- _Your goal_
If pictures appear, leave them out, and return exactly the lines from the one holding "tax: 10% = 683.52 -> 10% = 704.61" through the last line of the listing below.

= Beginning of Section =

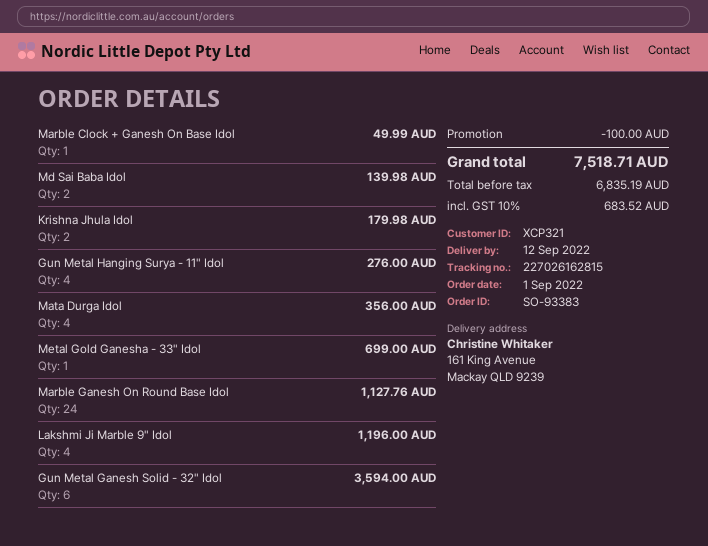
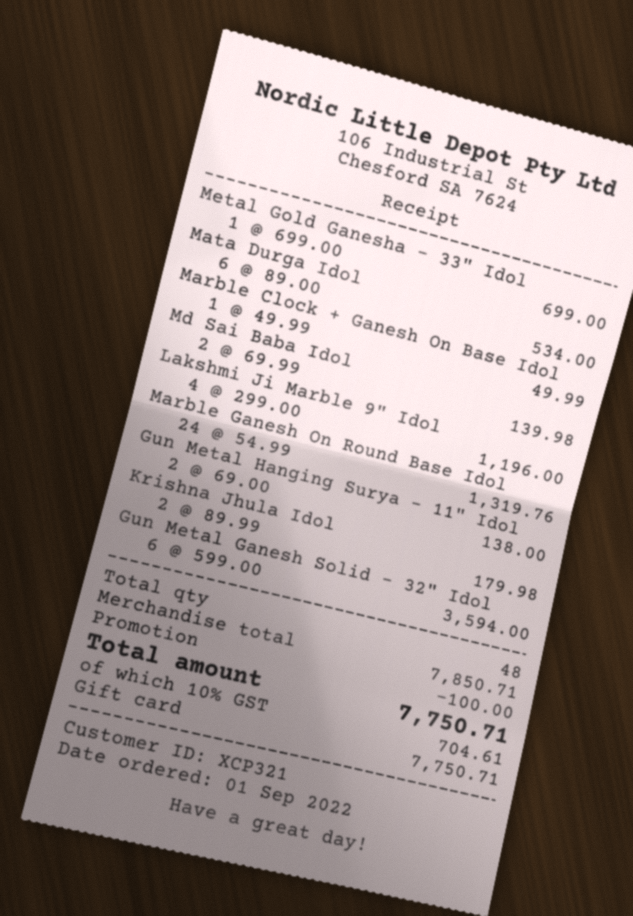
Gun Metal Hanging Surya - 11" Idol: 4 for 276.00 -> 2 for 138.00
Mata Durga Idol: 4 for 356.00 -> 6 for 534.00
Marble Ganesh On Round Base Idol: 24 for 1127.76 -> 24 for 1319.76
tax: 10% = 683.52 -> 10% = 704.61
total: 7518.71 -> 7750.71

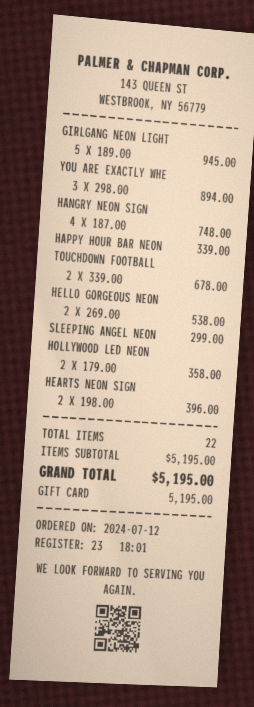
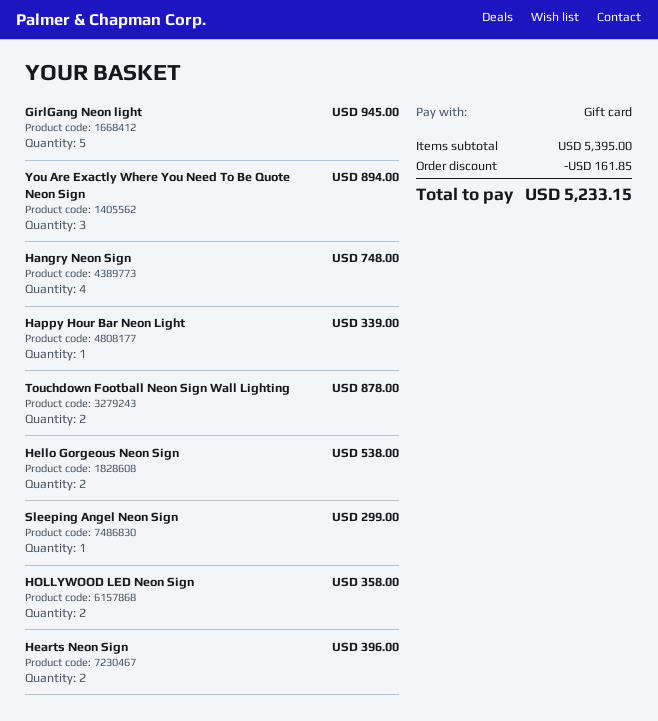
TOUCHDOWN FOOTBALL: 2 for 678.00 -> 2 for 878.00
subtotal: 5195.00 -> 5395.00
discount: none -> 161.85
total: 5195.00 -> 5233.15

= End of Section =

- _Task response_
tax: 10% = 683.52 -> 10% = 704.61
total: 7518.71 -> 7750.71

TOUCHDOWN FOOTBALL: 2 for 678.00 -> 2 for 878.00
subtotal: 5195.00 -> 5395.00
discount: none -> 161.85
total: 5195.00 -> 5233.15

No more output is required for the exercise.